Singapore's Innovative Approach to Family Law: Is Therapeutic Justice a Blueprint for New Zealand?

K3 Legal’s family law team visited Singapore in mid-2023 and had some thought-provoking conversations with our Singapore colleagues on Singapore’s fresh approach to dealing with divorce – Therapeutic Justice.

Justice Debbie Ong in the Family Justice Courts Workplan 2020 sets out this new pathway in the Singapore family courts. The two main focuses of Therapeutic Justice are:

1.    Parties are not adversaries in court.

2.    The entire journey should allow the healing, restoring and recasting of a positive future. It should allow parties time to grieve over the loss of the marriage and be supported through this.
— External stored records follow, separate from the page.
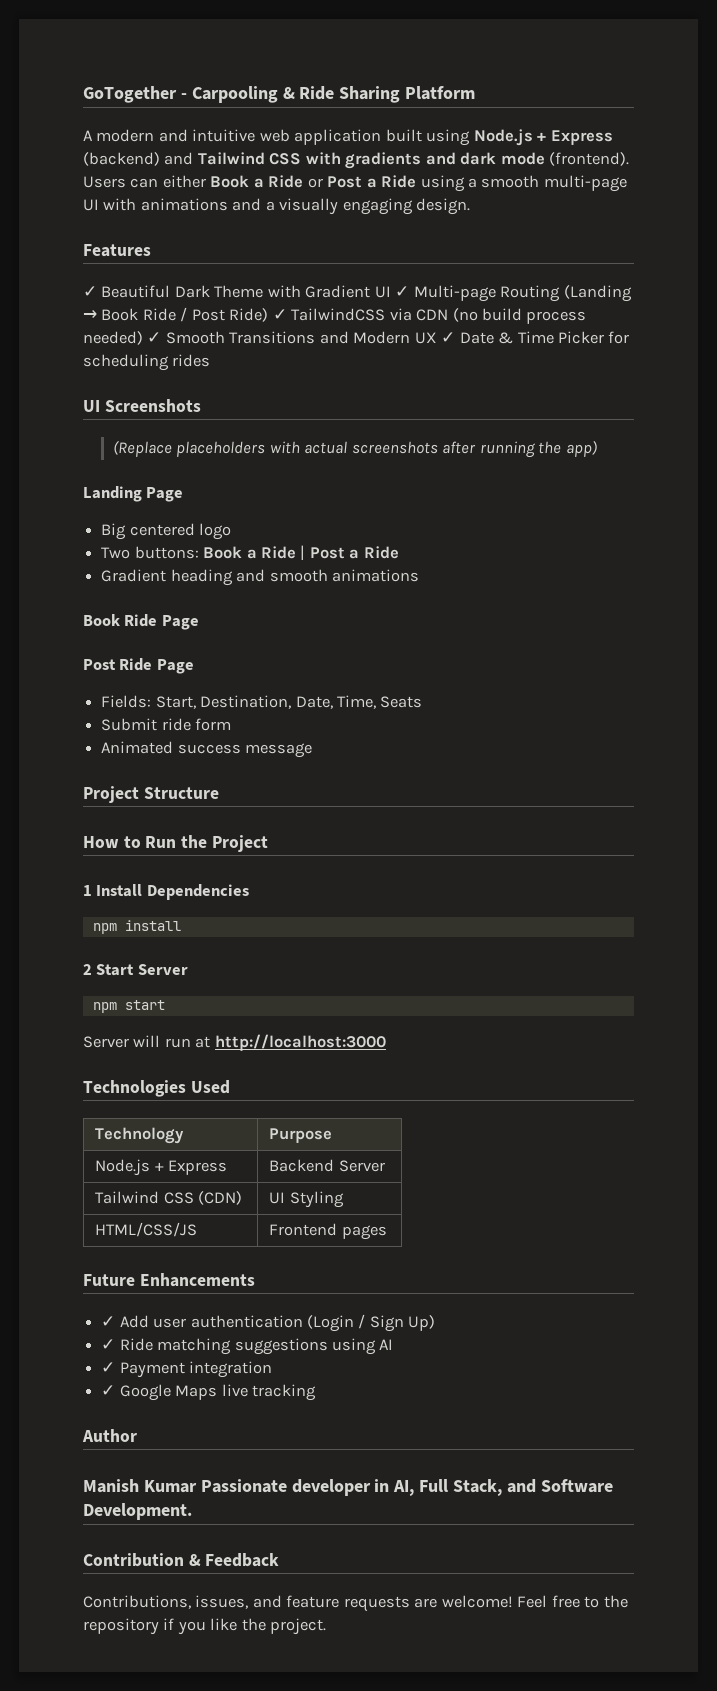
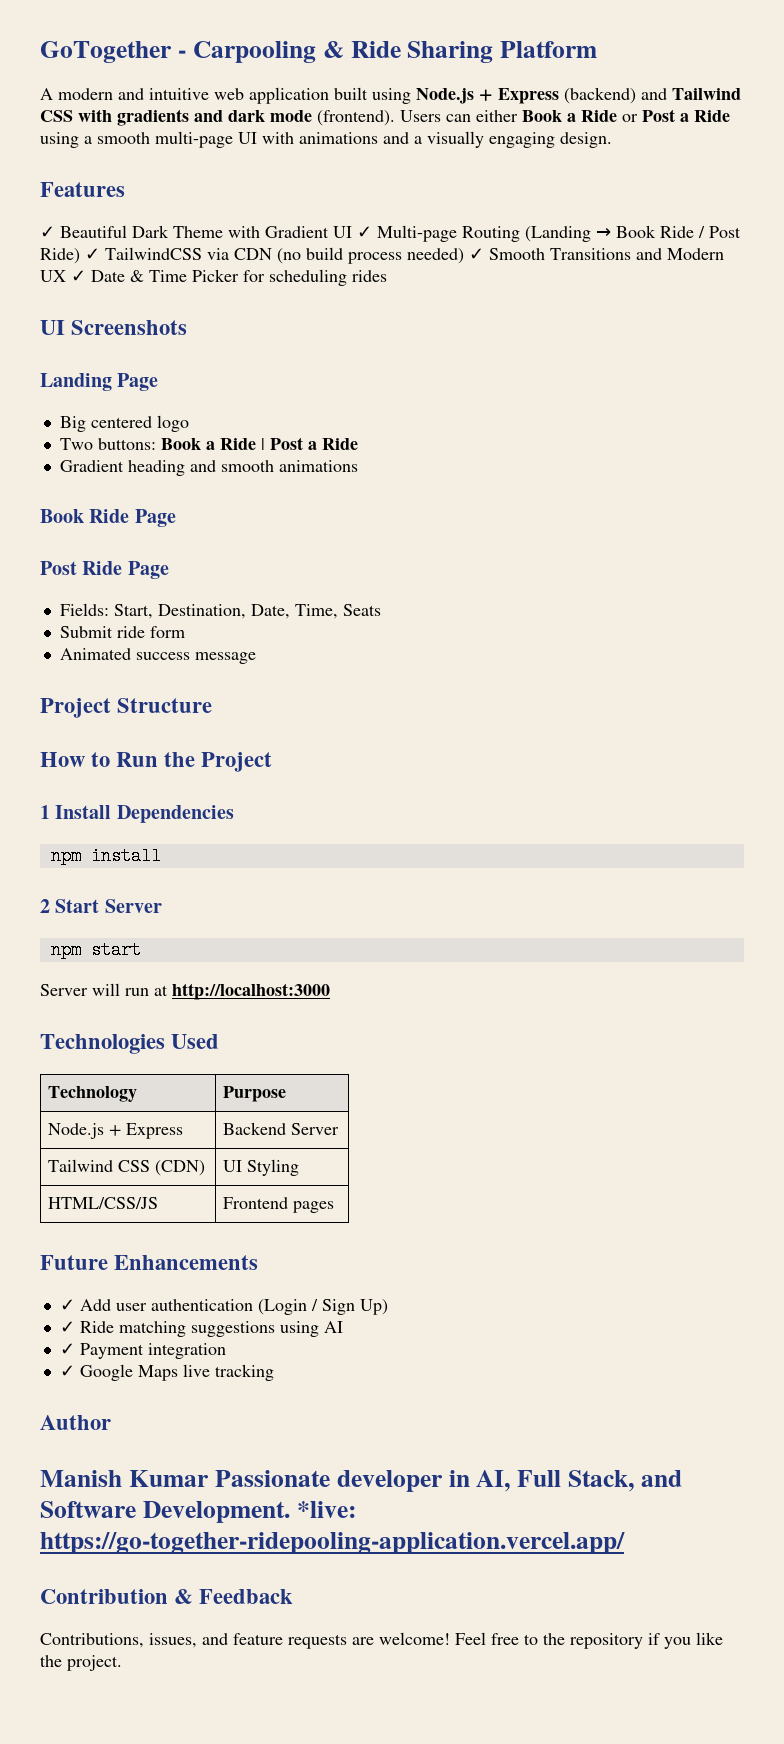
- (Replace placeholders with actual screenshots after running the app)
+ *live: https://go-together-ridepooling-application.vercel.app/

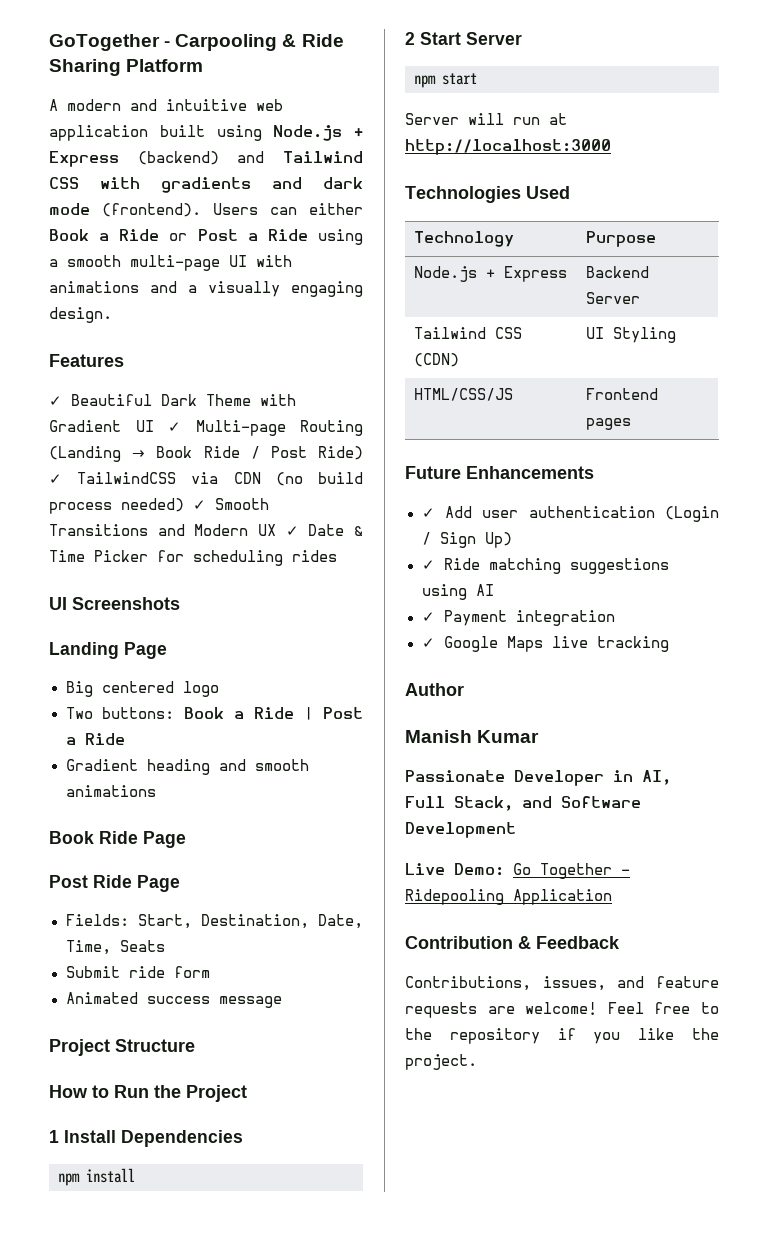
- Manish Kumar Passionate developer in AI, Full Stack, and Software Development. *live: https://go-together-ridepooling-application.vercel.app/
+ Manish Kumar
+ Passionate Developer in AI, Full Stack, and Software Development
+ Live Demo: Go Together – Ridepooling Application

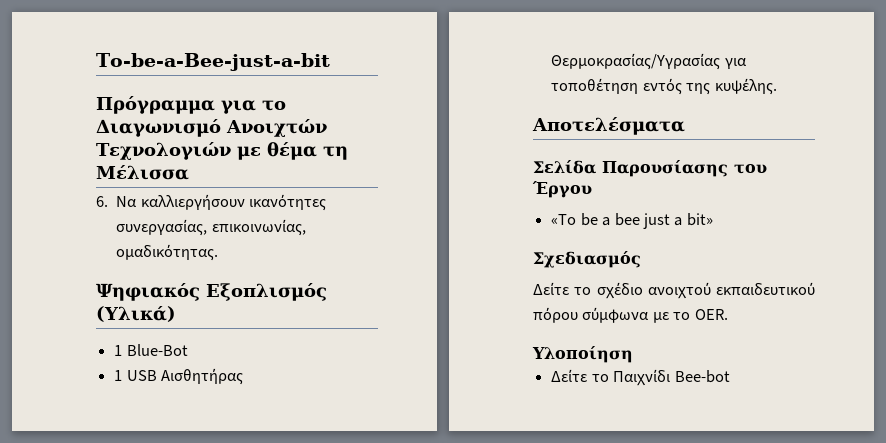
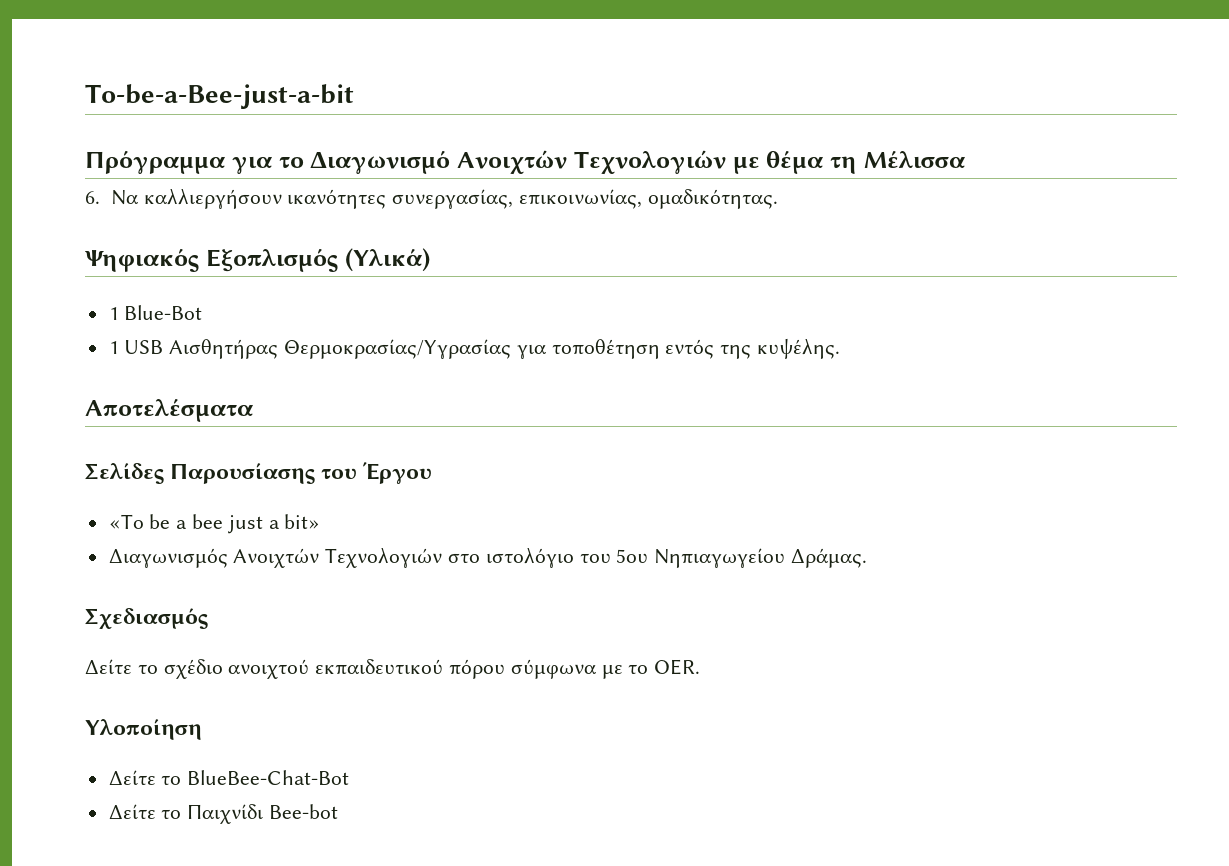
- Σελίδα Παρουσίασης του Έργου
+ Σελίδες Παρουσίασης του Έργου
+ Διαγωνισμός Ανοιχτών Τεχνολογιών στο ιστολόγιο του 5ου Νηπιαγωγείου Δράμας.
+ Δείτε το BlueBee-Chat-Bot

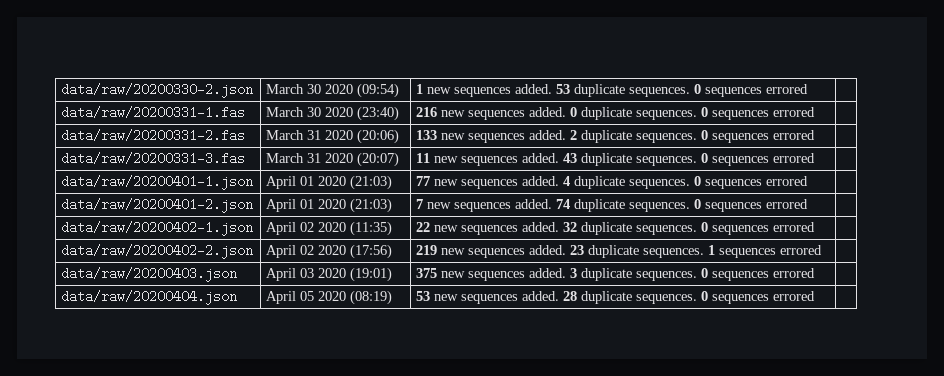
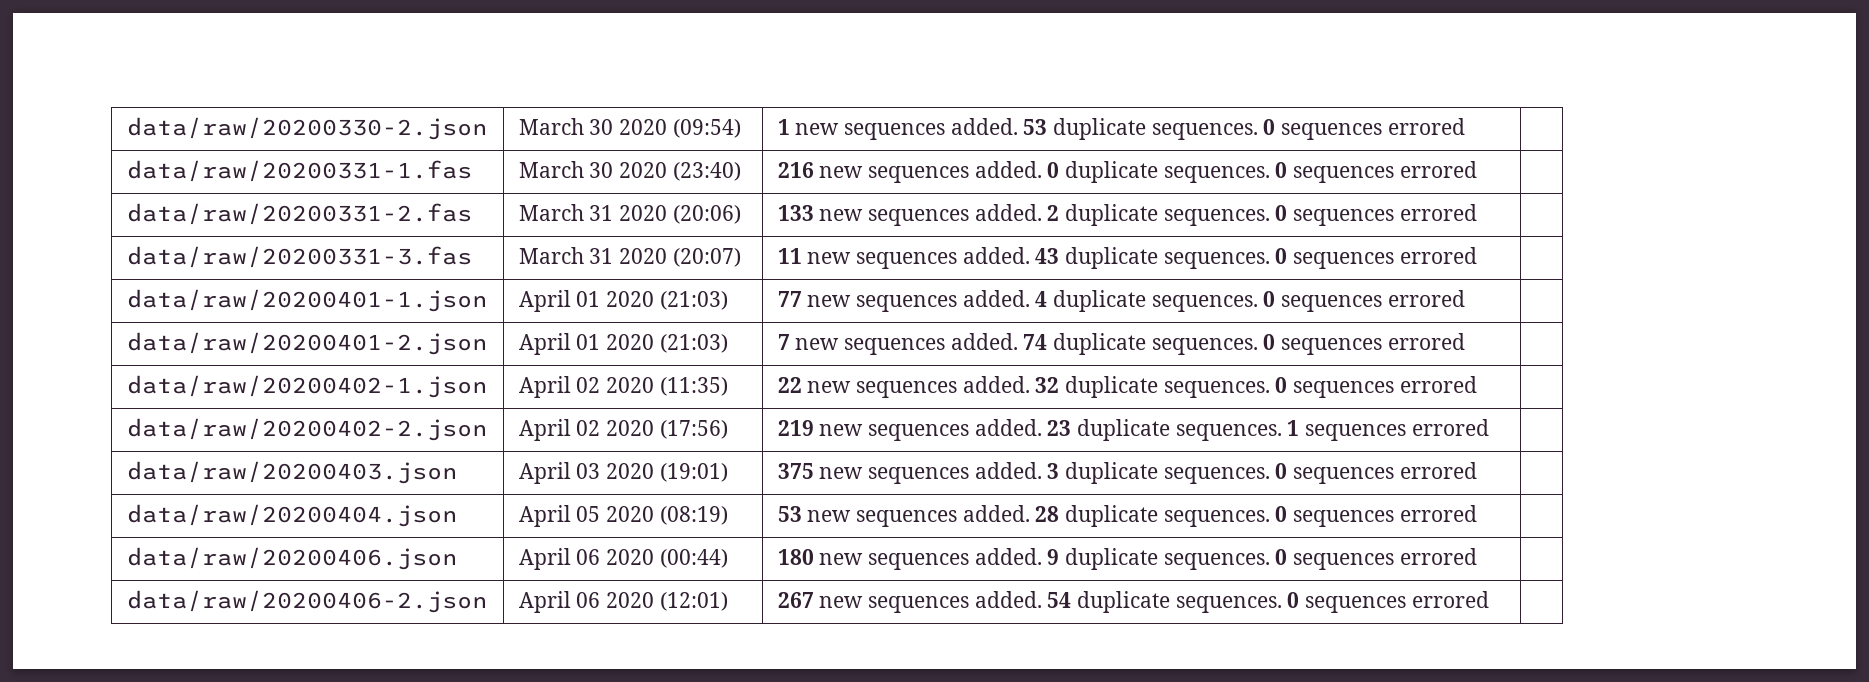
+ data/raw/20200406.json | April 06 2020 (00:44) | 180 new sequences added. 9 duplicate sequences. 0 sequences errored |
+ data/raw/20200406-2.json | April 06 2020 (12:01) | 267 new sequences added. 54 duplicate sequences. 0 sequences errored |

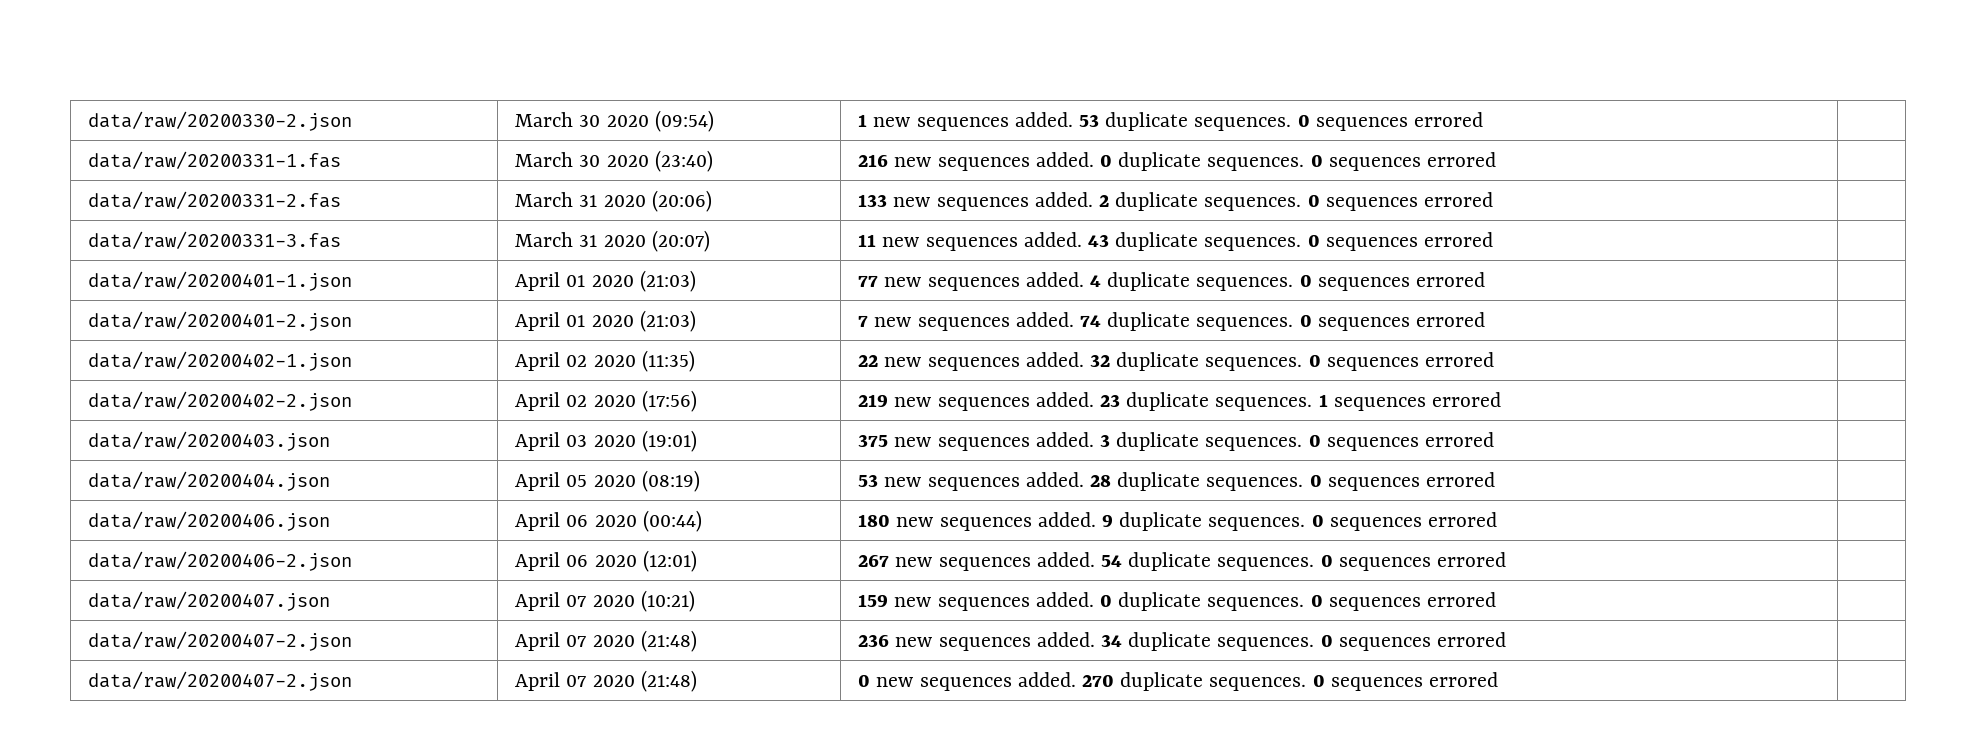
+ data/raw/20200407.json | April 07 2020 (10:21) | 159 new sequences added. 0 duplicate sequences. 0 sequences errored |
+ data/raw/20200407-2.json | April 07 2020 (21:48) | 236 new sequences added. 34 duplicate sequences. 0 sequences errored |
+ data/raw/20200407-2.json | April 07 2020 (21:48) | 0 new sequences added. 270 duplicate sequences. 0 sequences errored |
This view is based on the consideration that:

“divorce should be no worse than a re-organisation of family members’ living arrangements and the divorced spouses should still be able to continue to discharge their parental responsibilities with some degree of co-operation”. 

Therapeutic Justice is explained as a way of looking at the laws and legal procedures through a “lens of care” and encourages family lawyers to help parties problem-solve, make rational decisions and take sensible steps.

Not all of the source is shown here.